Being connected, even when our connections are invisible, help us to feel strong like the olive trees.
Activity two: See, think, wonder
Lots of people only look at a painting for 7 seconds. But we’re going to look a little longer to try and find the painting’s secrets … the things that we don’t see at first glance.
- How many colours can you count in the grass?
- What colour are most of the leaves in the trees?
- Can you see where the shadows are in the painting? How can you tell where they are?
- What do you think the weather is like in the painting, and why?
- What mood do you think the artists was in when they painted this?
What other kinds of living things might there be in the painting that we cannot see?
Activity three: Turn your family into a forest!
Have a look around your house for a space on the wall where you can make shadows. You might want to point a lamp at the wall, or use a wall near a window.
You are going to make some shadow shapes! If you lift your hand up and spread you fingers wide, the shadow looks a little like a tree!
- What other objects around the house might make a shadow shape like a tree?

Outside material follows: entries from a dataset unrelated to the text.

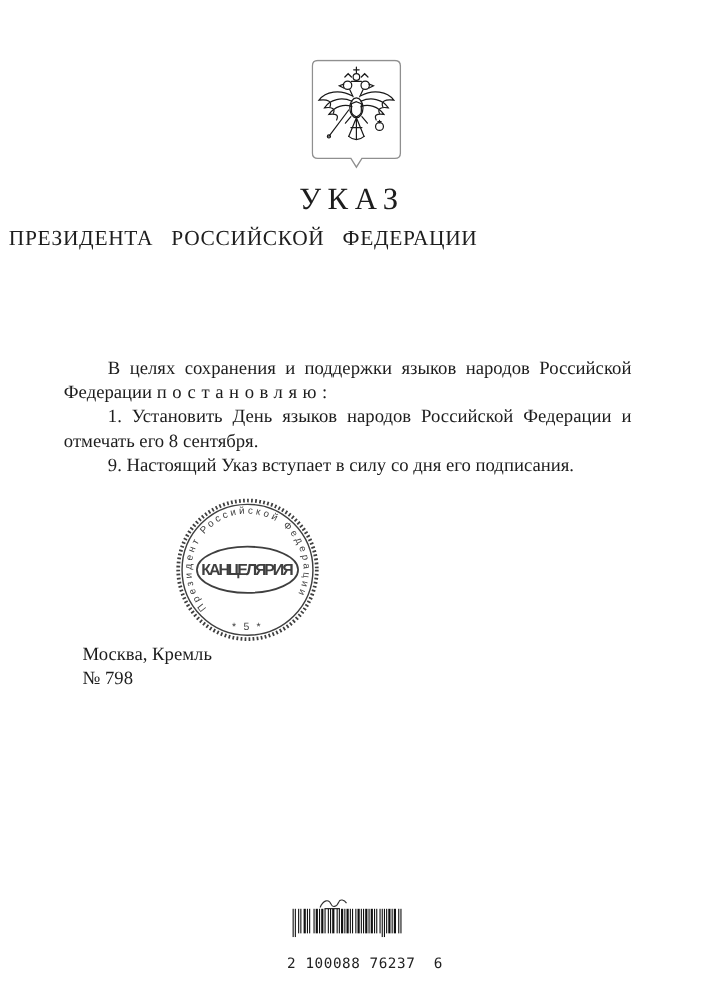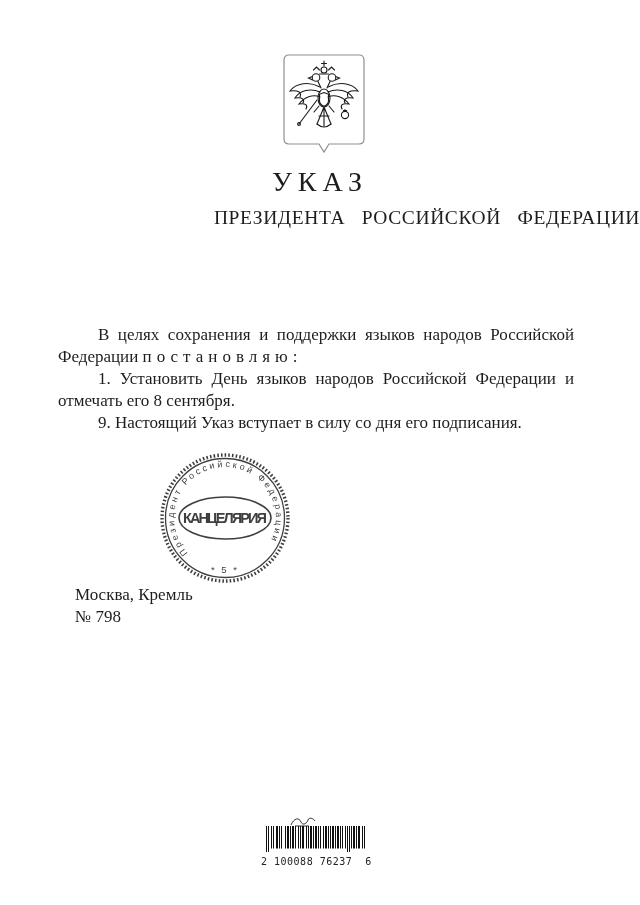--- a/index.html
+++ b/index.html
@@ -15,7 +15,7 @@
     font-size:28px;letter-spacing:6px;font-weight:400;
   }
   .title-sub{
-    position:absolute;left:8px;right:0;top:207px;text-align:right;
+    position:absolute;left:8px;right:0;top:207px;text-align:left;
     font-size:19.5px;letter-spacing:0.6px;word-spacing:11px;font-weight:400;
   }
   .subject{

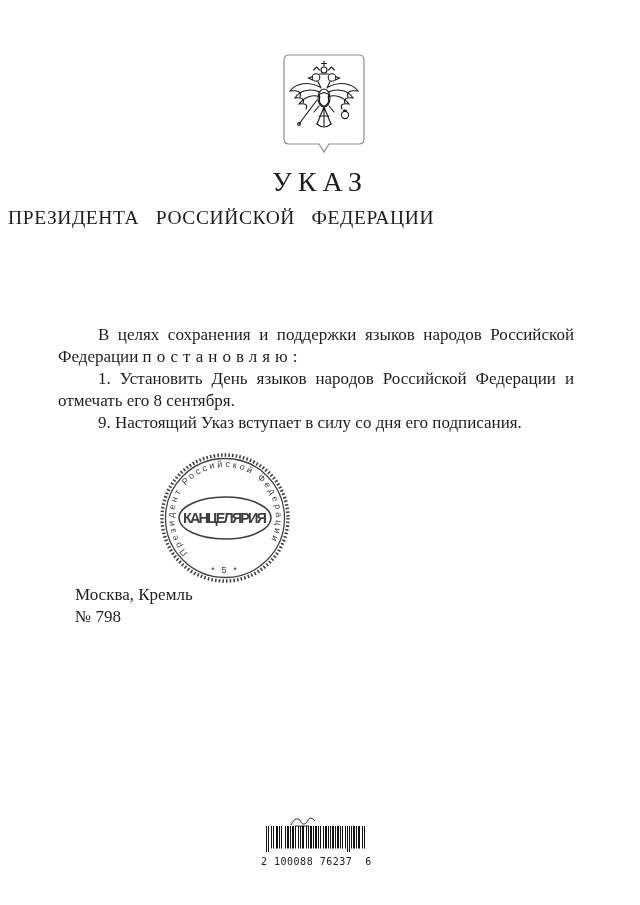--- a/index.html
+++ b/index.html
@@ -45,8 +45,8 @@
   .barcode-block{position:absolute;left:261px;top:815px;width:110px;text-align:center;}
   .barcode-squiggle{display:block;margin:0 auto -2px 28px;}
   .barcode-digits{
-    font-family:"DejaVu Sans Mono", monospace;font-size:10px;color:#222;
-    letter-spacing:0.5px;margin-top:0px;white-space:pre;
+    font-family:"DejaVu Sans Mono", monospace;font-size:13px;color:#222;
+    letter-spacing:0.5px;margin-top:12px;white-space:pre;
   }
 </style>
 </head>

- Can you try a handful of pens?
- What about a handful of toothbrushes?
- What about a mophead? Or a hairbrush?
Think about things that could make the shape of curly branches. Or of waving leaves, use your imaginations!
Can you arrange all the bodies in your family to make a tree shape? Maybe everyone needs to hold socks for leaves!
Activity four: Watch
Enjoy Ben’s story inspired by this painting. While you’re listening you can close your eyes, draw along or let your eyes wash over the painting. Whatever works for you.
Activity five: Especially for Under 5s
When we look closely at this painting, we can see a lot of lines.
Are they straight, tidy lines? Or are they wibbly-wobbly lines? Can you see the different lines used for the grass? And for the leaves on the trees, and for the trunks of the trees?
Let’s make some wibbly-wobbly lines.
You will need:
- A tray
- Flour or Sand
- Your fingers!
1. First put some tinfoil over a tray, and then tip a thin layer of flour/sand out on top. You are going to use your fingers for making marks!
- Try a wibbly-wobbly line with one finger
- Now try it with two fingers together
- Now with three!
Notice if it looks different when your arm is relaxed compared to holding it tight. Which helps you get the wobblier lines?
2. Have a look at the painting and try and copy the lines for a leaf, a trunk and grass. Notice how different they are.
What kind of lines might you do for a cloud? Or water?
All the best artists play and experiment, so keep playing and have fun!